# Create .PNG images of all timesteps in IDX firesmoke dataset

## Import necessary libraries

In [1]:
# for numerical work
import numpy as np

# for accessing file system
import os

# for downloading latest firesmoke netCDF
import requests

# for loading netcdf files, for metadata
import xarray as xr
# for connecting OpenVisus framework to xarray
# from https://github.com/sci-visus/openvisuspy, 
from openvisuspy.xarray_backend import OpenVisusBackendEntrypoint

# Used for processing netCDF time data
import time
import datetime

# Used for indexing via metadata
import pandas as pd

# for plotting
import matplotlib
import matplotlib.pyplot as plt
import cartopy.crs as ccrs

# for exporting the dictionary of issue files at the end of notebook
import pickle

# Stores the OpenVisus cache in the local direcrtory 
import os
os.environ["VISUS_CACHE"]="./visus_cache_can_be_erased"

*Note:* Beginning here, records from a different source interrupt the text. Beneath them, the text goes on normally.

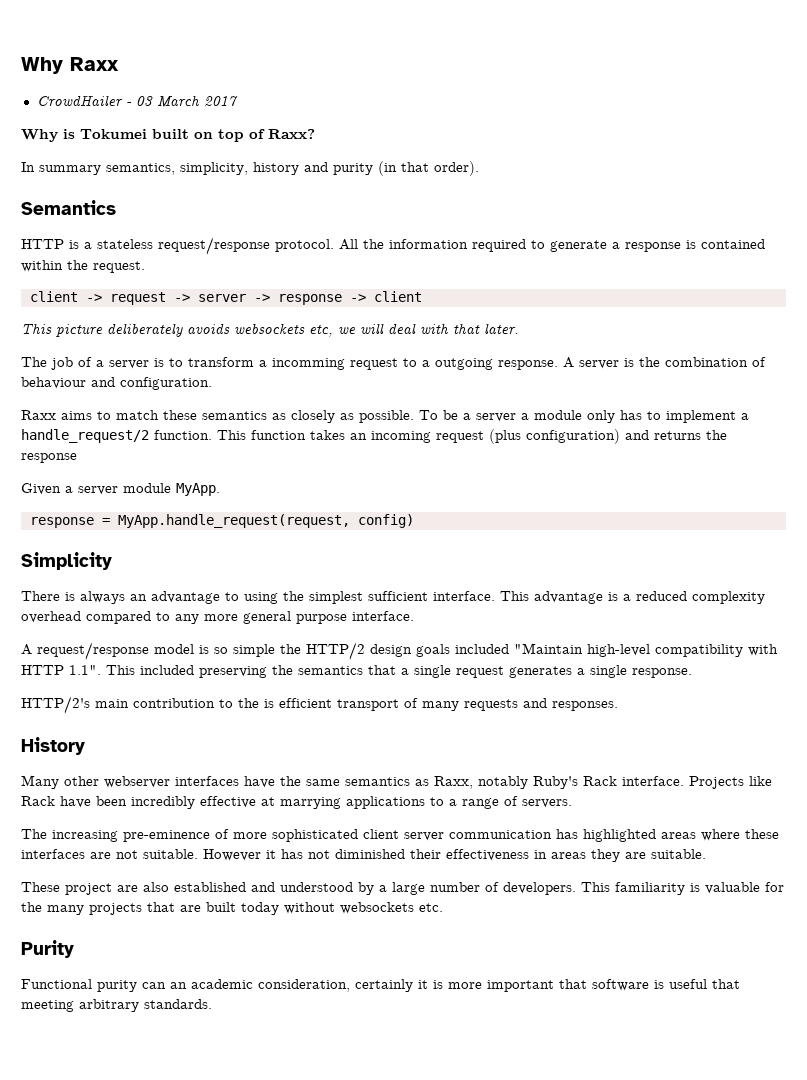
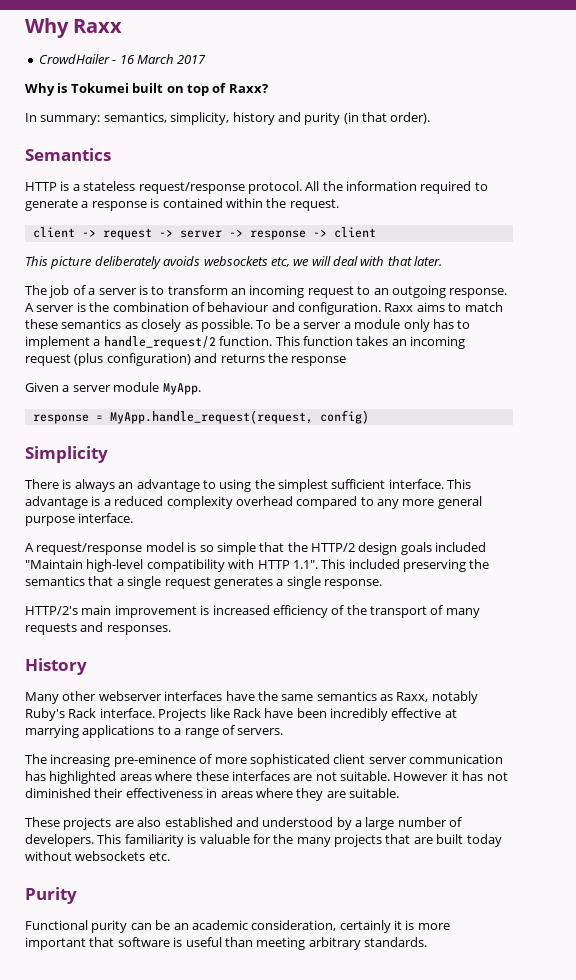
- CrowdHailer - 03 March 2017
+ CrowdHailer - 16 March 2017
- In summary semantics, simplicity, history and purity (in that order).
+ In summary: semantics, simplicity, history and purity (in that order).
- The job of a server is to transform a incomming request to a outgoing response.
+ The job of a server is to transform an incoming request to an outgoing response.
- A server is the combination of behaviour and configuration.
- Raxx aims to match these semantics as closely as possible.
+ A server is the combination of behaviour and configuration. Raxx aims to match these semantics as closely as possible.
- A request/response model is so simple the HTTP/2 design goals included "Maintain high-level compatibility with HTTP 1.1". This included preserving the semantics that a single request generates a single response.
+ A request/response model is so simple that the HTTP/2 design goals included "Maintain high-level compatibility with HTTP 1.1". This included preserving the semantics that a single request generates a single response.
- HTTP/2's main contribution to the is efficient transport of many requests and responses.
+ HTTP/2's main improvement is increased efficiency of the transport of many requests and responses.
- However it has not diminished their effectiveness in areas they are suitable.
+ However it has not diminished their effectiveness in areas where they are suitable.
- These project are also established and understood by a large number of developers.
+ These projects are also established and understood by a large number of developers.
- Functional purity can an academic consideration, certainly it is more important that software is useful that meeting arbitrary standards.
+ Functional purity can be an academic consideration, certainly it is more important that software is useful than meeting arbitrary standards.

# Accessory, used to generate progress bar for running for loops
# from tqdm.notebook import tqdm
# import ipywidgets
# import jupyterlab_widgets
from tqdm import tqdm

from OpenVisus import *

### In this section, we load our data using `xr.open_dataset`.

In [2]:
# path to tiny NetCDF
url = 'https://github.com/sci-visus/NSDF-WIRED/raw/main/data/firesmoke_metadata.nc'

# Download the file using requests
response = requests.get(url)
local_netcdf = 'firesmoke_metadata.nc'
with open(local_netcdf, 'wb') as f:
    f.write(response.content)
    
# open tiny netcdf with xarray and OpenVisus backend
ds = xr.open_dataset(local_netcdf, engine=OpenVisusBackendEntrypoint)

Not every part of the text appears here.